Para além do clima de guerra cultural entre ciências humanas e ciências exatas e do debate sobre a distinção entre universidade e ensino técnico, é importante estabelecer, contra Castro, o que é consenso na comunidade acadêmica e científica: não se pode reduzir o critério de relevância das pesquisas ao de utilidade - anedota: Geraldo Alckmin, governador do estado de São Paulo, foi amplamente criticado por cientistas de todas as áreas do conhecimento ao exigir que as pesquisas financiadas pela Fapesp fossem exclusivamente aquelas de aplicação prática e imediata. 

Há (pelo menos) três sentidos possíveis de relevância: a) relevância cultural, nas pesquisas que contribuem para o arcabouço teórico de suas áreas de conhecimento e para a produção cultural presente e futura; b) relevância social, nas pesquisas que ajudam a explicar fenômenos sociais, avaliar políticas públicas e refletir sobre a organização da vida em sociedade; c) relevância intelectual ou acadêmica, nas pesquisas que impactam diretamente a comunidade científica, o conjunto de conhecimentos de um campo e sua extensão – com impacto local ou global. Esses sentidos não são mutuamente excludentes, ou seja: há pesquisas que são relevantes em mais de um e até nos três sentidos expostos. Nem são taxativos, podendo ser amplamente complementados.

Essa concepção de relevância não exclui o mérito de pesquisas voltadas para alguma utilidade, apenas ampliando o leque de reflexões válidas e desejáveis. 

Conclusão 

Como dito desde o início, esse debate é longo e complexo, e o maior mérito da Gazeta e dos dois autores – Castro e Galindo – é enfrentá-lo e desdobrá-lo. A comunidade acadêmica, como lembra Castro, não está imune a críticas.

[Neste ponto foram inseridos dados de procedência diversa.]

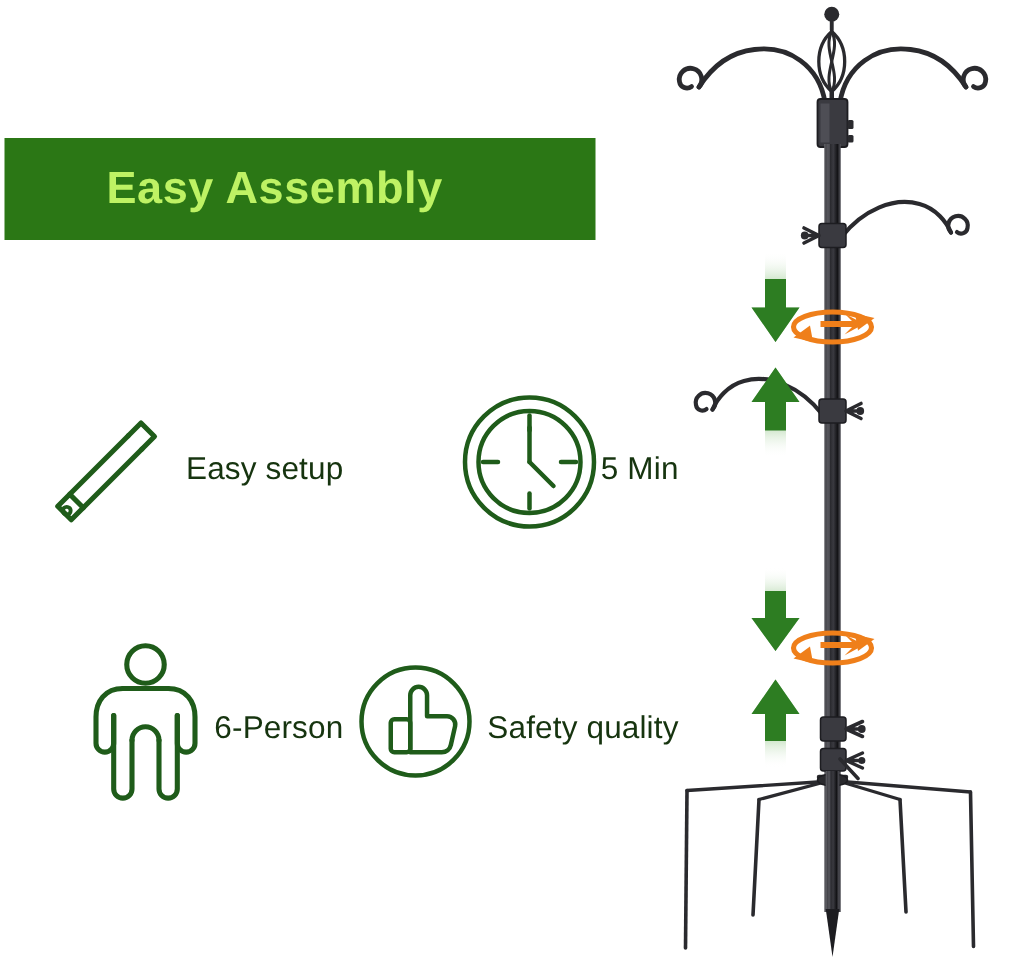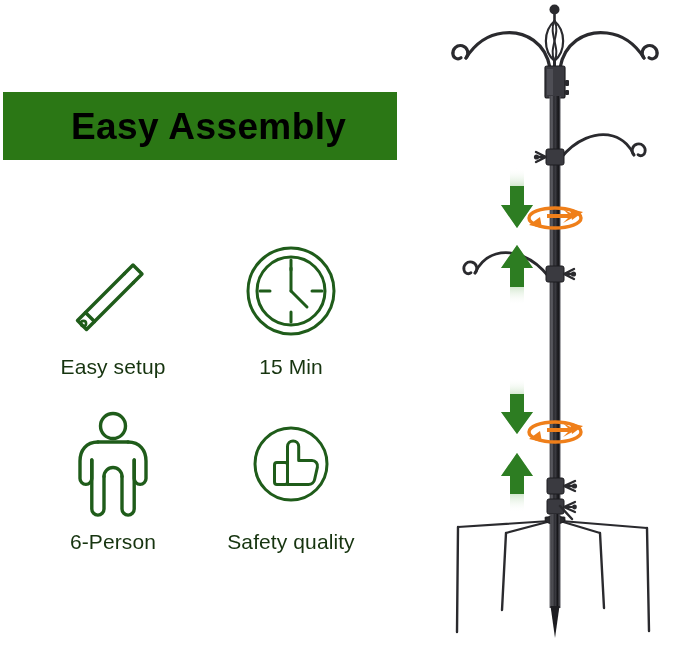"Easy Assembly" #headline-text { color: #000000 -> #bef264; font-size: 37px -> 30px }
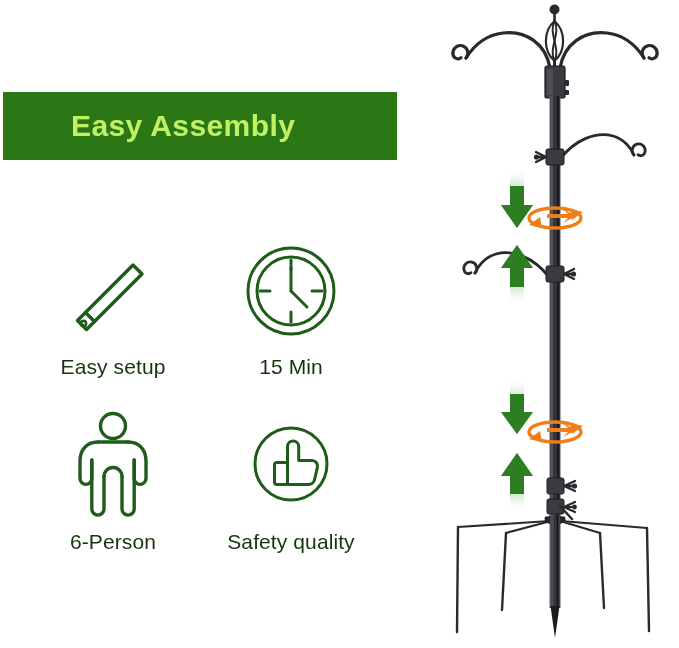"Easy setup" .feature-cell { flex-direction: column -> none; justify-content: center -> flex-end }
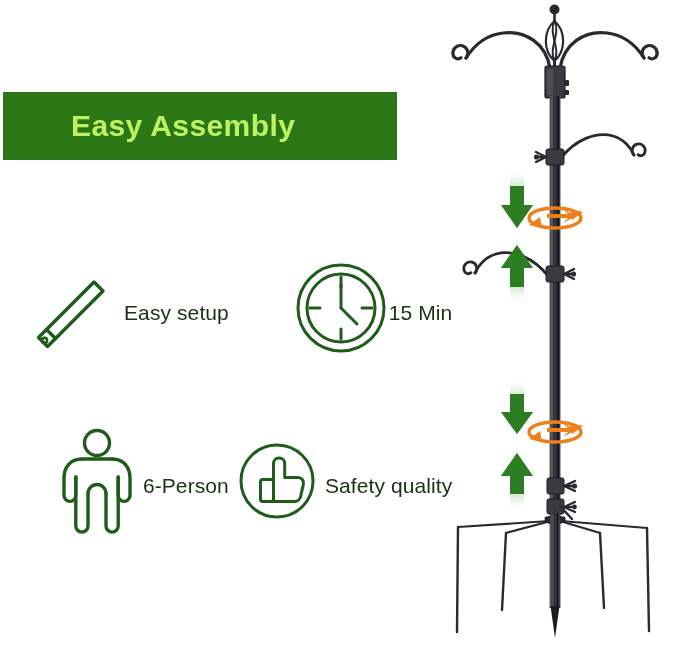"15 Min" div.feature-label { text: 15 -> 5 }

É importantíssimo manter o exercício constante de crítica e reavaliação, para que possamos entender o que não está dando certo nelas e aperfeiçoar suas atividades 

Isso só será possível reforçando os méritos dessas instituições, preservando suas riquezas e ampliando seu potencial, para que elas contribuam na plena medida de suas capacidades com a sociedade que lhes dá sustentação – cultural, legal, financeira, etc. Para isso, tanto o todo (sociedade) precisa parar de perseguir e demonizar a parte (universidade), como esta precisa parar de se isolar e se pretender superior àquele . 

Num cenário de crises, revoluções e mudanças em velocidade vertiginosa, todos temos a ganhar com isso.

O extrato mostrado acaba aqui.